Below is a great interactive infographic showing who is in the nuclear club, who has nuclear plants as part of their energy mix, and who has both. As everyone should know, nations striving for nuclear energy also get on the fast track to obtaining nuclear bombs, if they so choose.

click on the image to use the infographic…

Nuclear-weapons

Lately, North Korea has once again been using its nukes as a political tool. The public opinion in South Korea has now fully swung toward the belief that they too must acquire the big stick of nukes in order to counter their neighbor’s threats.

…We, the Korean people, have been duped by North Korea for the last 20 to 30 years and it is now time for South Koreans to face the reality and do something that we need to do,” said Chung Mong-joon, a lawmaker in the governing Saenuri (New Frontier) Party and a former presidential conservative candiate. “The nuclear deterrence can be the only answer. We have to have nuclear capability…

…According to a February poll conducted by South Korea’s private think tank, Asan Institute, 66% of South Koreans said they support developing a nuclear weapons program. The poll suggests that just under half of South Koreans in 2012 believed that the United States would provide South Korea with what’s known as the “nuclear umbrella” in the case of a North Korean nuclear attack, indicating a 7% decrease from 2011…
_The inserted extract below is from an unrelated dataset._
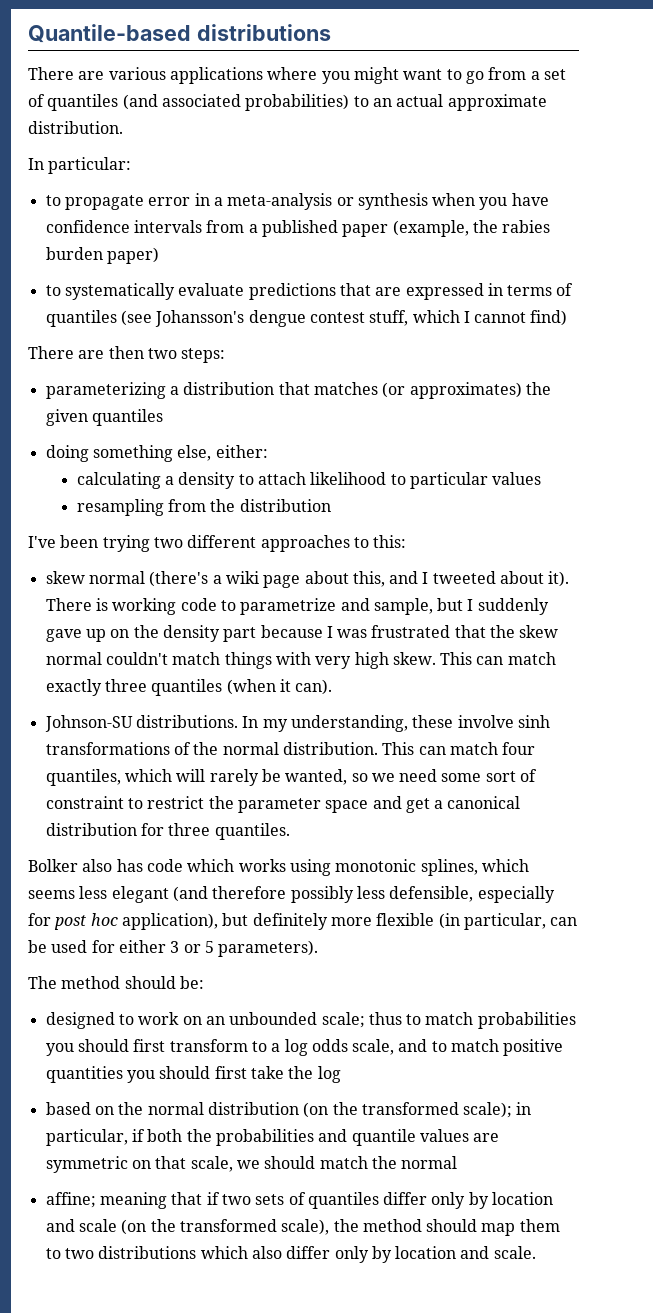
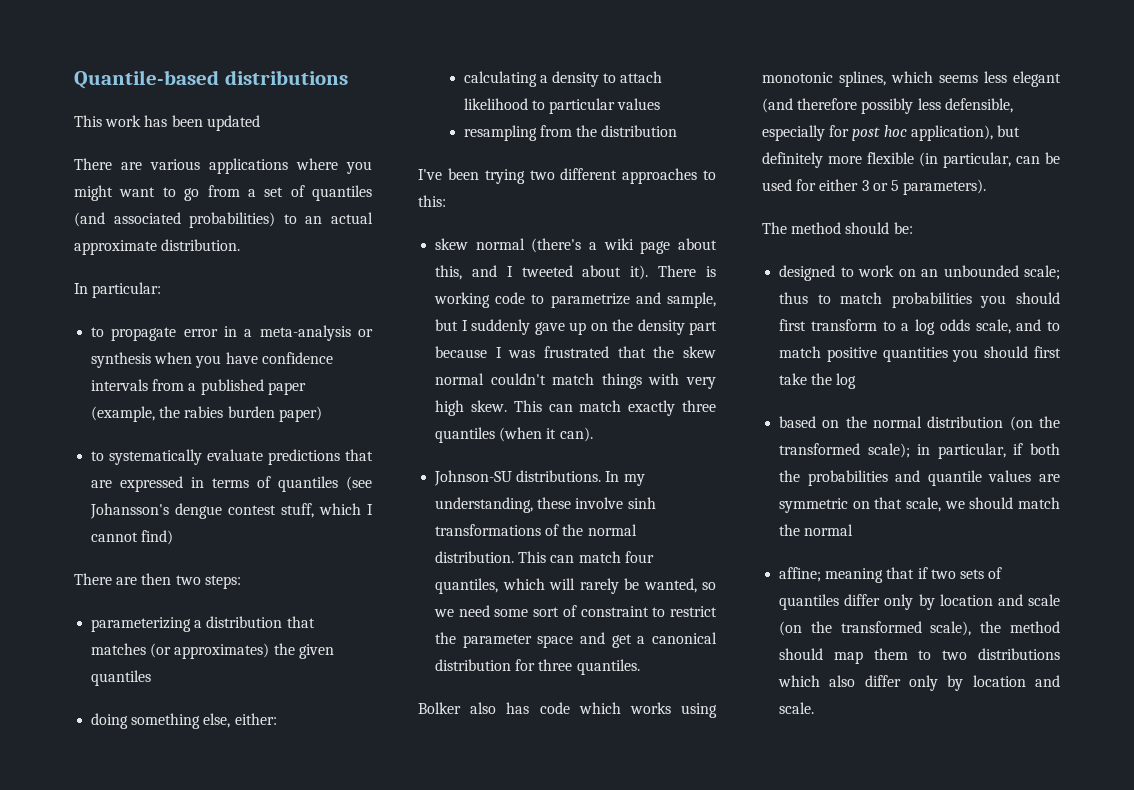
(331, 32) none -> [74,115,260,131] // This work has been updated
Having 23 commercial reactors in operation makes South Korea one of the world’s top five commercial nuclear powers and gives it the ability to produce uranium or plutonium for nuclear weapons. South Korea could have nukes within 6 months.

We know that despite the setback Iran faced with the Stuxnet virus, it is only a matter of time before it develops nukes as well.

Now we get to the age of resource scarcity and climate destabilization, both of which have proven to be conflict multipliers. The grotesquely named Operation Iraqi Freedom was about nothing more than freeing up that country’s oil resources. Ten years later the country is in ruins, but Big Oil is benefitting (I’m surprised CNN ran this story):

…Oil was not the only goal of the Iraq War, but it was certainly the central one, as top U.S. military and political figures have attested to in the years following the invasion.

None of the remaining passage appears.